Telemedicine's beginnings -- the first time it involved more than a doctor returning a phone call -- can be traced to the mid-'60s. "Those were the first programs that developed things like remote EKG telemetry, which was quite a fancy thing in those days. They'd take a telephone and put it in an acoustic coupler. They had very slow radio speeds. It was all high-tech in those days, although very ordinary by today's standards. So there's a history that goes back at least 25 years. But in spite of the increasing amounts of bandwidth and the ubiquity of the Internet, telemedicine really hasn't taken off.

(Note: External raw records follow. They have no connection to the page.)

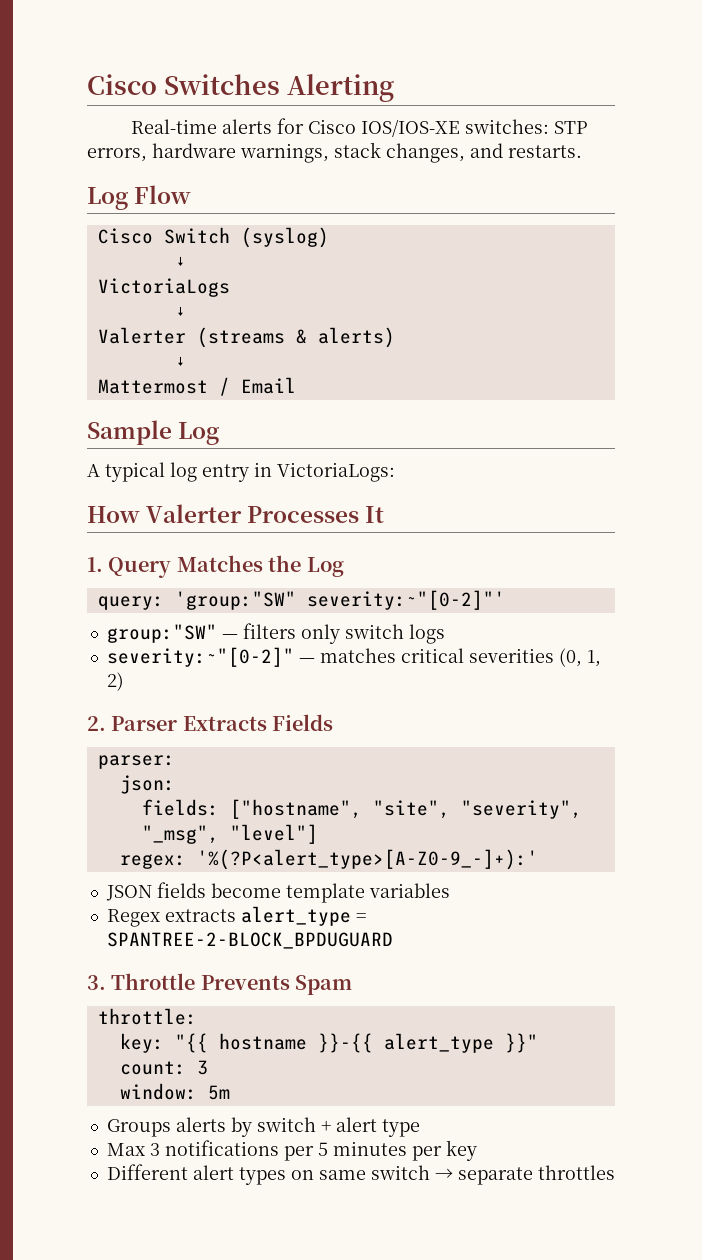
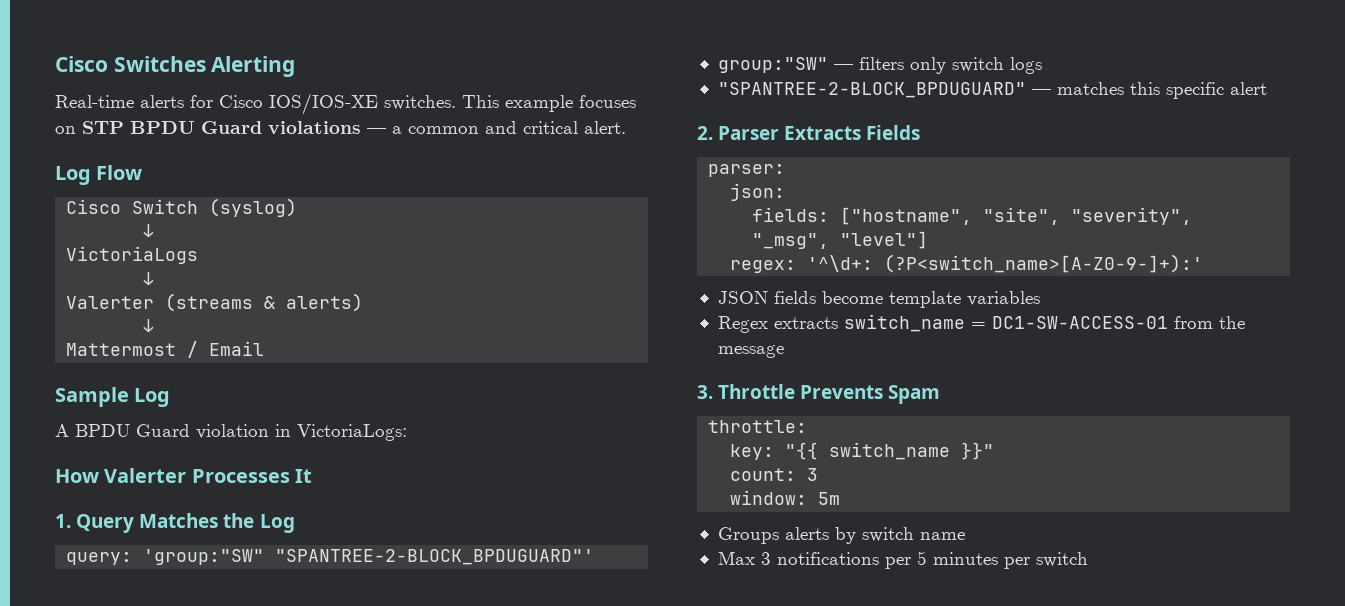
- Real-time alerts for Cisco IOS/IOS-XE switches: STP errors, hardware warnings, stack changes, and restarts.
+ Real-time alerts for Cisco IOS/IOS-XE switches. This example focuses on STP BPDU Guard violations — a common and critical alert.
- A typical log entry in VictoriaLogs:
+ A BPDU Guard violation in VictoriaLogs:
- query: 'group:"SW" severity:~"[0-2]"'
+ query: 'group:"SW" "SPANTREE-2-BLOCK_BPDUGUARD"'
- severity:~"[0-2]" — matches critical severities (0, 1, 2)
+ "SPANTREE-2-BLOCK_BPDUGUARD" — matches this specific alert
- regex: '%(?P<alert_type>[A-Z0-9_-]+):'
+ regex: '^\d+: (?P<switch_name>[A-Z0-9-]+):'
- Regex extracts alert_type = SPANTREE-2-BLOCK_BPDUGUARD
+ Regex extracts switch_name = DC1-SW-ACCESS-01 from the message
- key: "{{ hostname }}-{{ alert_type }}"
+ key: "{{ switch_name }}"
- Groups alerts by switch + alert type
+ Groups alerts by switch name
- Max 3 notifications per 5 minutes per key
- Different alert types on same switch → separate throttles
+ Max 3 notifications per 5 minutes per switch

"Outside of having a grant that pays the cost of the technology, when you mix all the technology in and the fact that Medicare, until recently, and most health-care insurers would not pay for telemedicine, there was no incentive whatsoever to do it. Also, the costs saved tend to be the cost of travel. Families don't have to dislocate themselves and drive 100 miles to see the doctor then drive home, but the doctor never paid those costs anyway. The family may save some money, but the health-care institution doesn't realize a benefit. The Health Care Financing Administration, which creates the rules for Medicare reimbursement, has had a number of demonstration projects for telemedicine over the last ten years. Those were projects that would pay both parties, but under a very adverse set of rules. For instance, in most of the financing administration's demonstration projects, they required that there be a doctor on both ends of the line, and they would reimburse 80 percent of the face-to-face rate for the same service and the doctors had to split it! That's not a very strong incentive for anybody to give these demonstration projects.
"Another problem is the issue in the era of the Internet of medical licensure. State medical boards have held that the doctor is transported to the patient by telemedicine. That's a little backwards, because in most face-to-face health care, the patient transports themselves to the doctor. For purposes of licensure, they've said, 'Well, the doctor is transporting himself to the patient, so the doctor has to have a license for any state where the patient might have the need.' That's a real disincentive. Let's say you were the world's specialist in some rare medical condition and you knew more about it than anybody, so you said, 'Okay, why don't I use the Internet to try to make my services available to whoever needs them, because they're scattered all over the planet.' Well, currently, in the United States that means you would have to get 50 medical licenses for every state in the union and pay all the costs and go through all the difficulties, because every state does it differently. That's an insurmountable problem. Then there's malpractice. If something goes wrong, in whose jurisdiction did this event happen? Was it the state where the practitioner is or the state where the patient is?"
If the potential benefits seem distant, there is some movement to get there. "The state of California has passed a telemedicine act that for the first time reimburses any care provided by a California provider to a California patient. There's no face-to-face requirement for, say, MediCal reimbursement. So that's very progressive. At the end of the 2000 session, Congress passed a bill that expands telemedicine services nationwide, reimbursed by Medicare -- and the president hasn't undone it yet! That will, I think, increase some scenarios where it will be feasible to do it. There will be improvement, but how fast, I don't know."